None the less many economists have their doubts as to the wisdom of slashing state spending now. The British government is on a tightrope. Austerity, intended to cut the government deficit, will slow the recovery and could force it to stall. Capitalist nations intend to cut and grow by exporting. But if all countries cut, where are the export markets that will fuel growth to come from?

As the Tory-led National government found in the 1930s, and Thatcher in the 1980s, cutting government spending in a recession can lead to a downward spiral of output, putting still more cuts on the agenda and leading to economic stagnation.

We have been here before. After the Second World War Britain was virtually bankrupt. The national debt was more than twice annual output at the time. But all the conditions existed for a huge boom in capitalism existed (See Ted Grant – Will there be a slump? ). The economy grew and the debt shrank, with a little help from inflation. At present the world capitalist economy seems to be in recovery, though the situation is fragile and could go into reverse as a result of government austerity But the recovery is very slow and seems unlikely to return us to full employment any time in the near future. Therefore the debts will overhang the economy for as far ahead as the eye can see and could be the source of the next economic downturn. As Marx said, under capitalism “the only part of the so-called national wealth that actually enters into the possession of the modern nation is – the national debt.”

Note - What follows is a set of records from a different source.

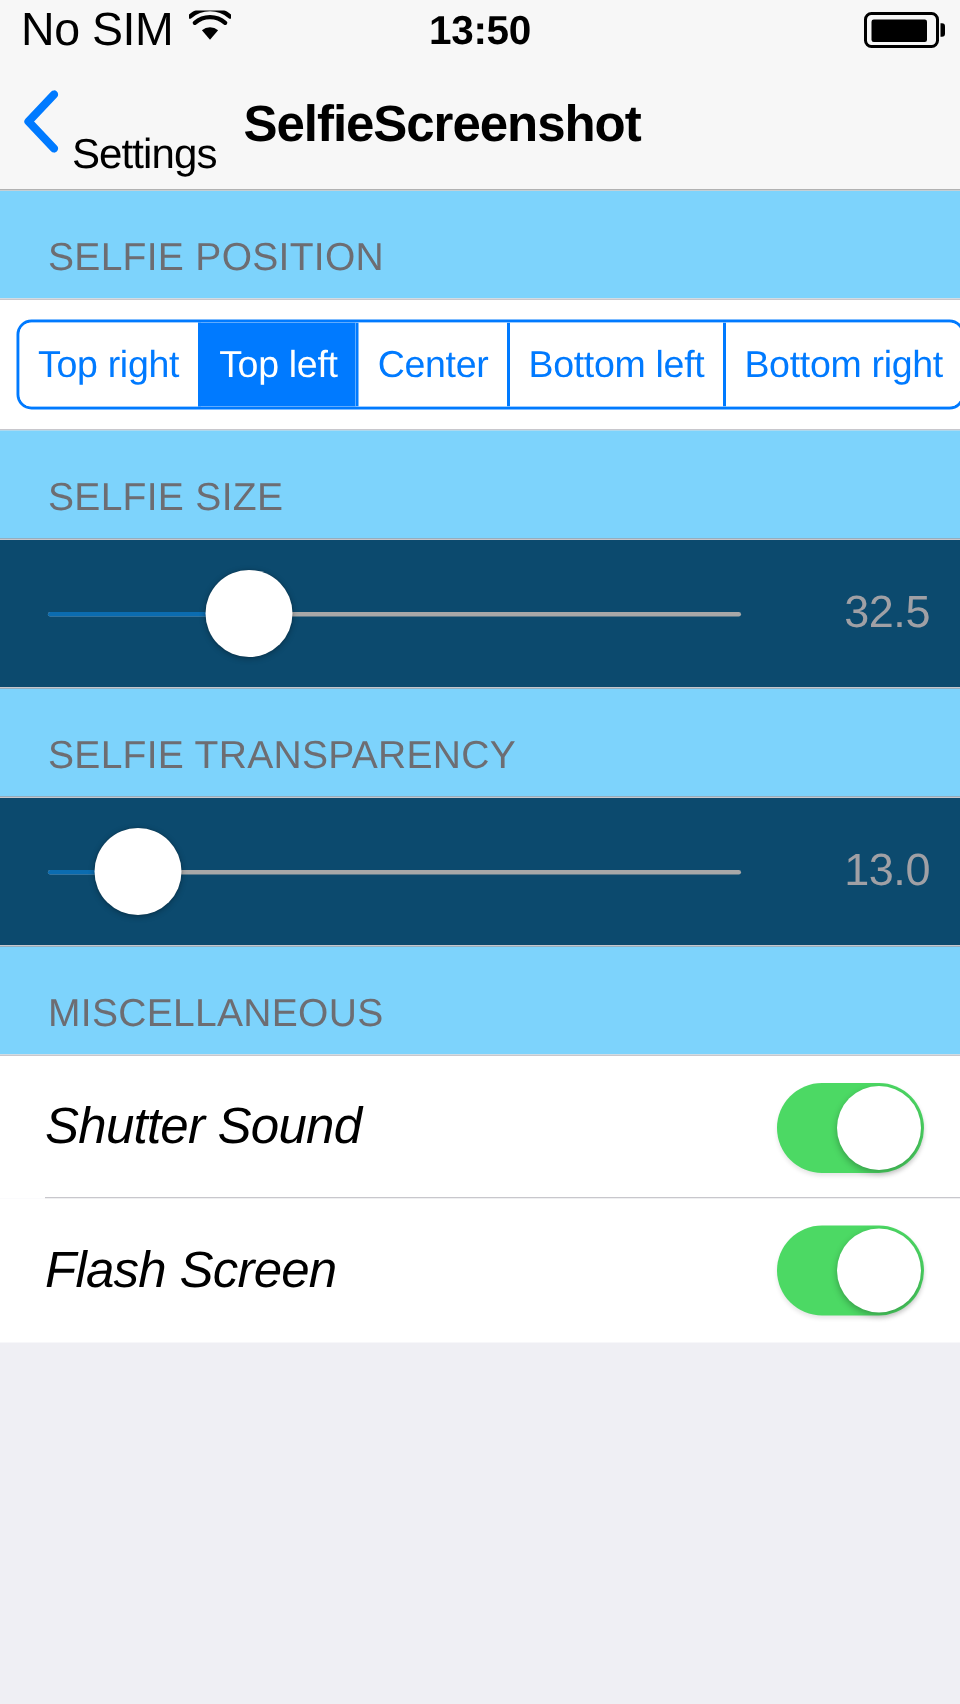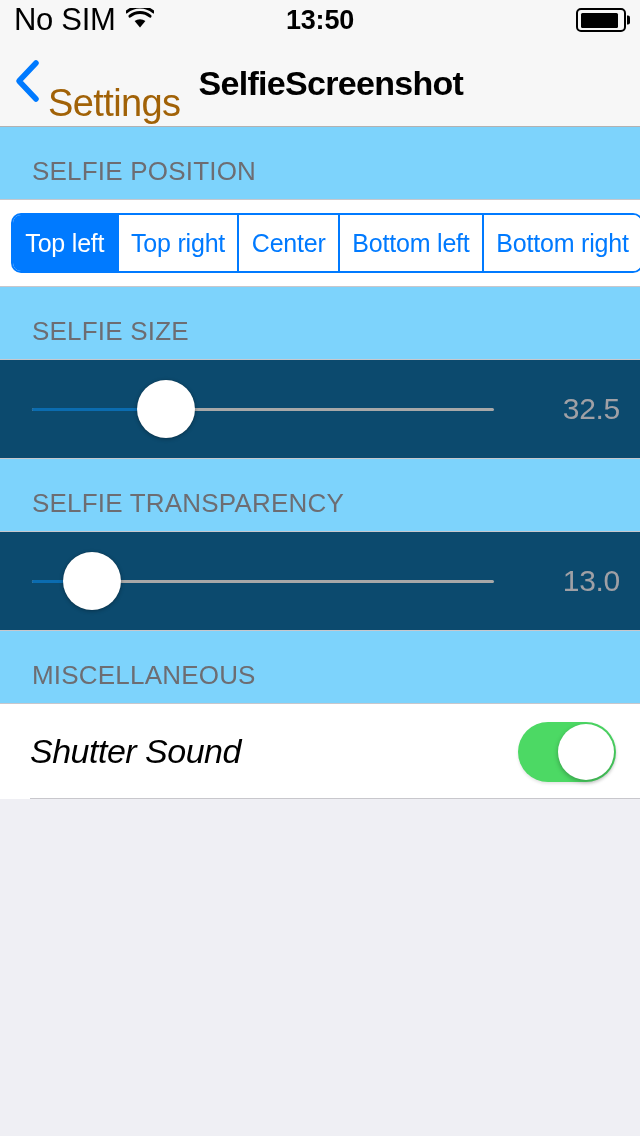"Settings" .nav-back-label { color: #a16207 -> #000000; font-size: 38px -> 28px }
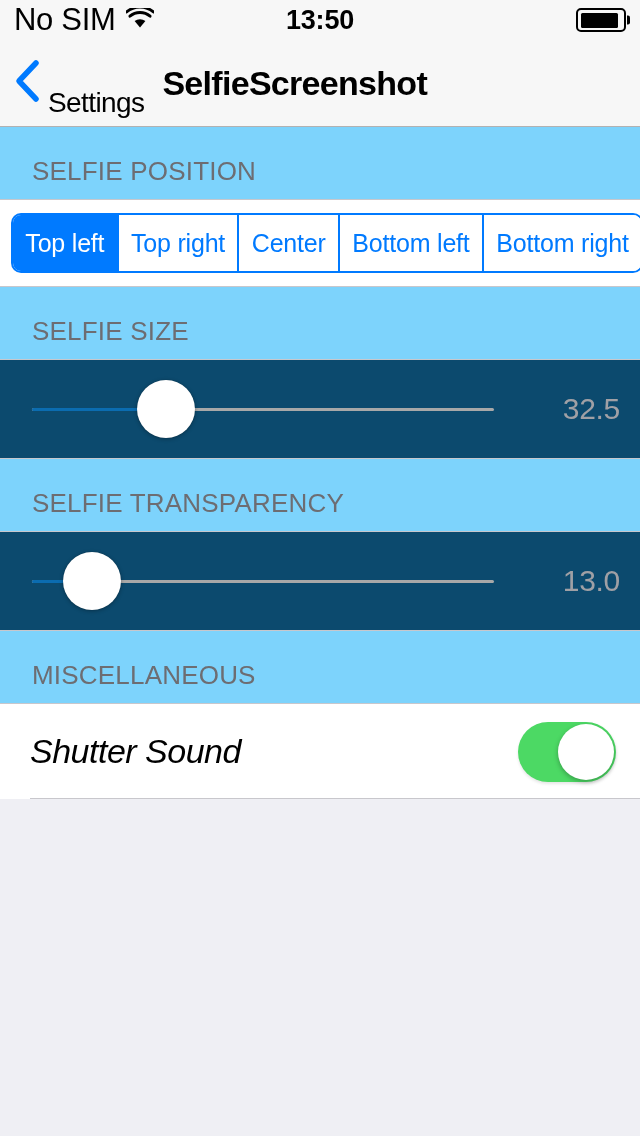"Top left" div.segment { order: before "Top right" -> after "Top right" }
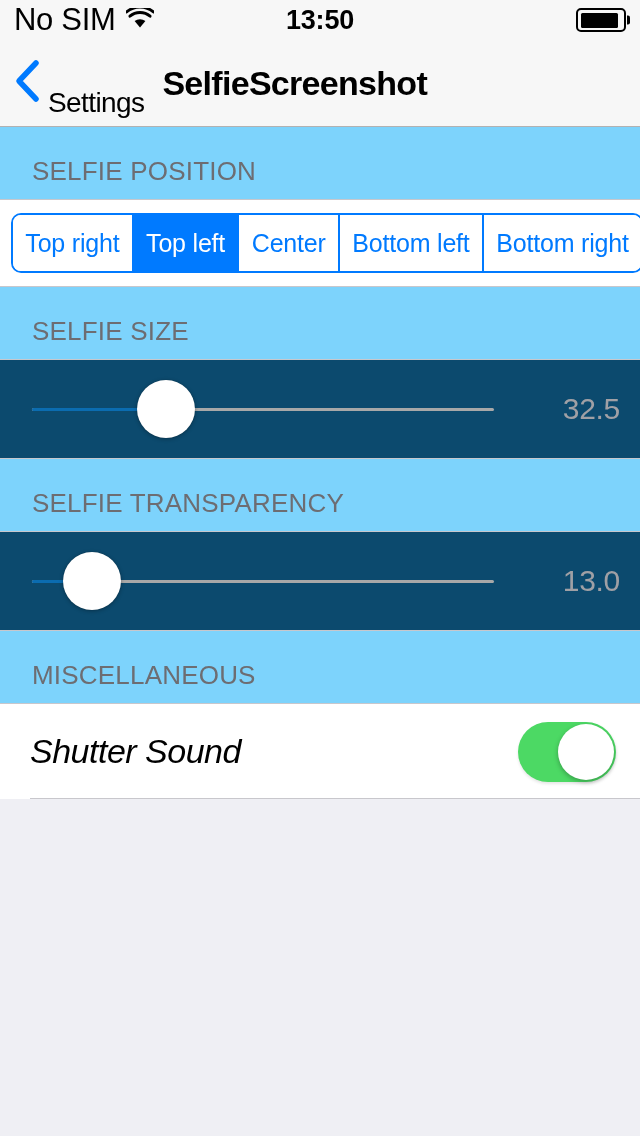"Flash Screen" div.cell { html: none -> <div> <span>Flash Screen</span> <div> <div></div> </div> </div> }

There is an alternative. What is happening is madness, but it is the logic of capitalism. Capitalism means production for profit, not human need. For workers who just want a job that pays the bills and the protection of a decent level of public services it is insane that our public facilities are being destroyed because ‘we can’t afford it’ while human and material resources lie unused. A planned socialist economy would provide full employment, rising living standards for all and a much more comprehensive provision of public services. A huge movement against the cuts needs to be built now, and the firm basis of a socialist programme adopted as the alternative by the labour movement.